La présidence libanaise a mis en avant des questions procédurières pour justifier la décision du chef de l'Etat. M. Aoun "ne signera pas les décrets de destitution de trois directeurs" car ils "n'ont pas été adoptés en Conseil des ministres", indique un communiqué publié dans la matinée par le palais de Baabda. Pour chaque responsable, un décret individuel a déjà été signé par son ministre de tutelle respectif (le ministre des Finances ou celui des Travaux publics) et le Premier ministre démissionnaire Hassane Diab, a précisé à l'AFP la source sécuritaire. Mais "le président ne signera pas tant qu'une décision individuelle et nominative n'aura pas été prise en Conseil" des ministres, a insisté la présidence libanaise.
La décision du chef de l'Etat "va être très mal perçue par l'opinion et va prendre l'allure d'une rebuffade", a commenté auprès de l'AFP l'ancien ministre de la Justice, Ibrahim Najjar. "Sur le plan légal, le refus de signer constitue un refus d'appliquer ce qu'on appelle la compétence liée (...) qui permet de mettre en exécution une décision indépendamment de son bien-fondé", a ajouté M. Najjar.

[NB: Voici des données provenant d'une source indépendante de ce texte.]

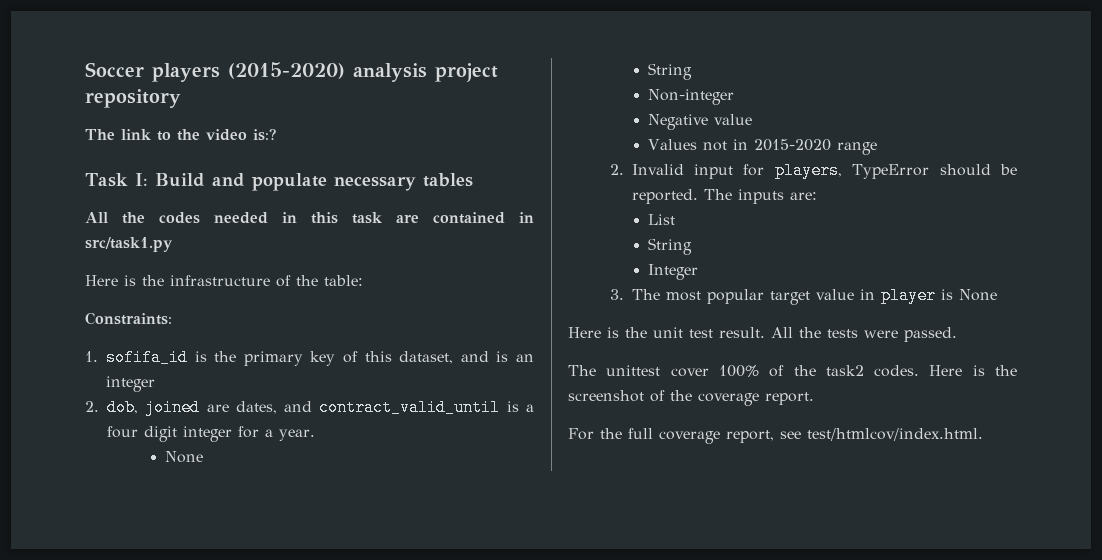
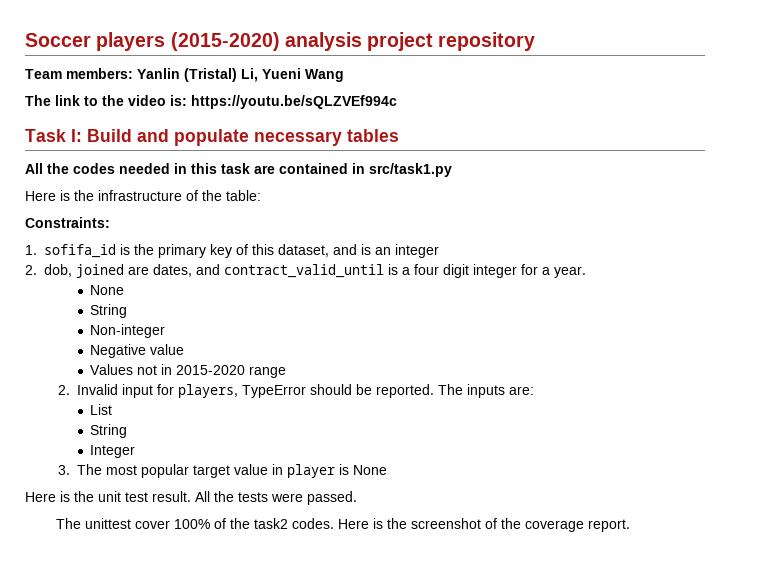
(181, 98) none -> [25,68,344,82] // Team members: Yanlin (Tristal) Li, Yueni Wang
[253,128,276,141] is:? -> [170,95,397,109] is: https://youtu.be/sQLZVEf994c
[568,428,983,444] // For the full coverage report, see test/htmlcov/index.html. -> (631, 525) none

Le 4 août, la gigantesque explosion au port de Beyrouth, que la rue impute à la négligence et la corruption de l'ensemble des dirigeants du pays, avait fait 195 morts et 6.500 blessés, dévastant des quartiers entiers de la capitale libanaise. Deux mois plus tard, l'enquête n'a toujours pas abouti et aucun résultat n'a été rendu public, dans un pays où la justice est souvent soumise aux pressions politiques. Les autorités ont rejeté les appels à une enquête internationale. Une vingtaine de personnes ont été arrêtées, tandis que les audiences et les interrogatoires de ministres, d'anciens ministres et de hauts responsables sécuritaires se succèdent.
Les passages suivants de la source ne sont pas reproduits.